While they make no secret of their admiration for leading American jazz musicians such as Duke Ellington, Archie Shepp, Charles Mingus and George Russell, just to mention a few, the music of Atomic is also mixed with an equal love of European free jazz and improvised music. They regard the American and European jazz traditions as an inspiration rather than a restriction, as a springboard to set their own direction and position within jazz music.
No strangers to the touring circuit, Atomic were on the road almost as soon as they were formed, and they have since 2000 been touring extensively in Europe, Japan and the US. They have released 12 CD’s including their 2010 releases “Theater tilters Vol 1 & 2”, in connection with their 10 year anniversary, and “There’s a hole in the mountain” in 2013.

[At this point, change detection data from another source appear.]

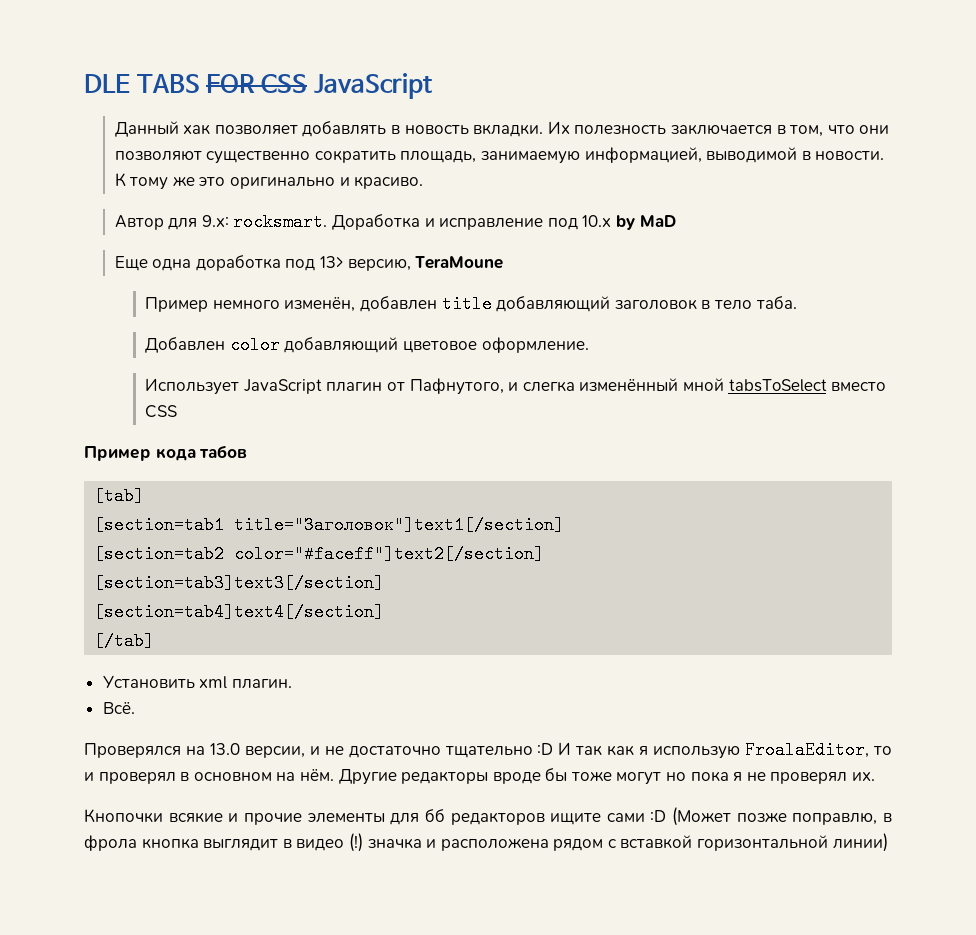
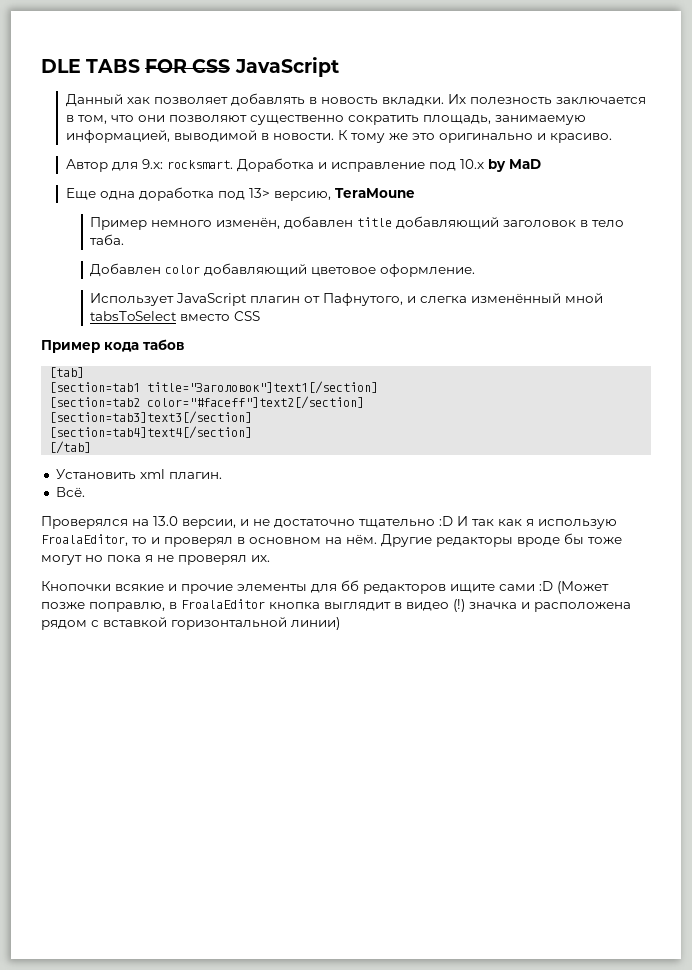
[84,835,137,851] фрола -> [181,599,265,609] FroalaEditor

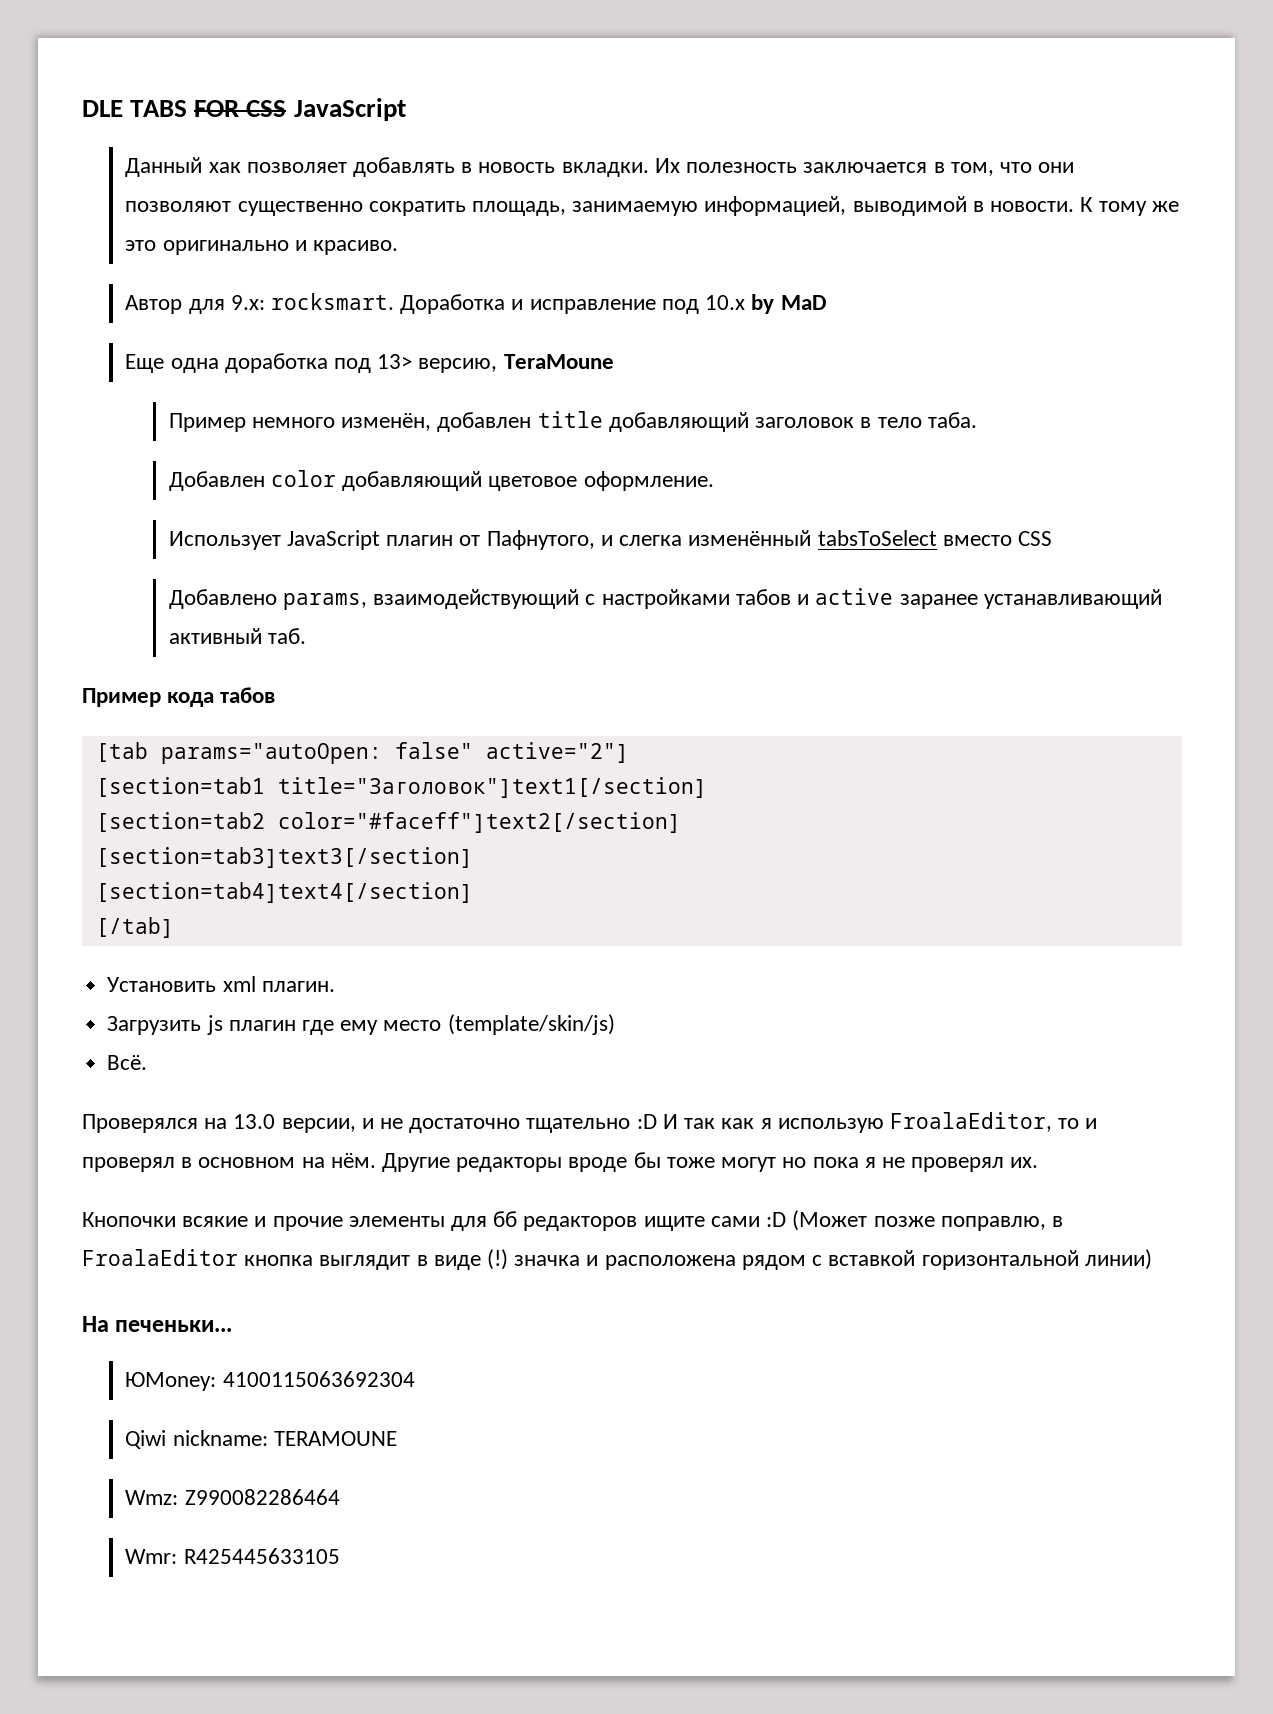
[565,293,604,303] мной -> (812, 538) none
(261, 316) none -> [168,588,1162,610] [168,628,307,644] // Добавлено params, взаимодействующий с настройками табов и active заранее устанавливающий активный таб.
[49,367,85,378] [tab] -> [95,742,629,764] [tab params="autoOpen: false" active="2"]
(222, 475) none -> [107,1014,615,1035] // Загрузить js плагин где ему место (template/skin/js)
[406,602,449,611] видео -> [433,1255,481,1270] виде
(340, 623) none -> [82,1316,233,1332] [125,1371,415,1391] [125,1430,397,1449] [125,1489,340,1505] [125,1548,340,1564] // На печеньки... // ЮMoney: 4100115063692304 // Qiwi nickname: TERAMOUNE // Wmz: Z990082286464 // Wmr: R425445633105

“There’s A Hole In The Mountain”. Atomic venture into their immediately recognisable, yet strangely unfamiliar blends of jazz and contemporary classical influences. With compositional duties led by reedsman Fredrik Ljungkvist and ivory manipulator Håvard Wiik, with the full-on dynamism of the polymorphic rhythm machine of Paal Nilssen-Love and Ingebrigt Håker Flaten, and the mercurial trumpet styling and lip-melting riffs of Magnus Broo, Atomic only seem to become more and more inventive and daring. Despite each band member’s involvement with “side projects” such as Motif, The Thing, The Deciders, The Young Mothers, and countless others, their musical
well never seems to run dry so much as spill over.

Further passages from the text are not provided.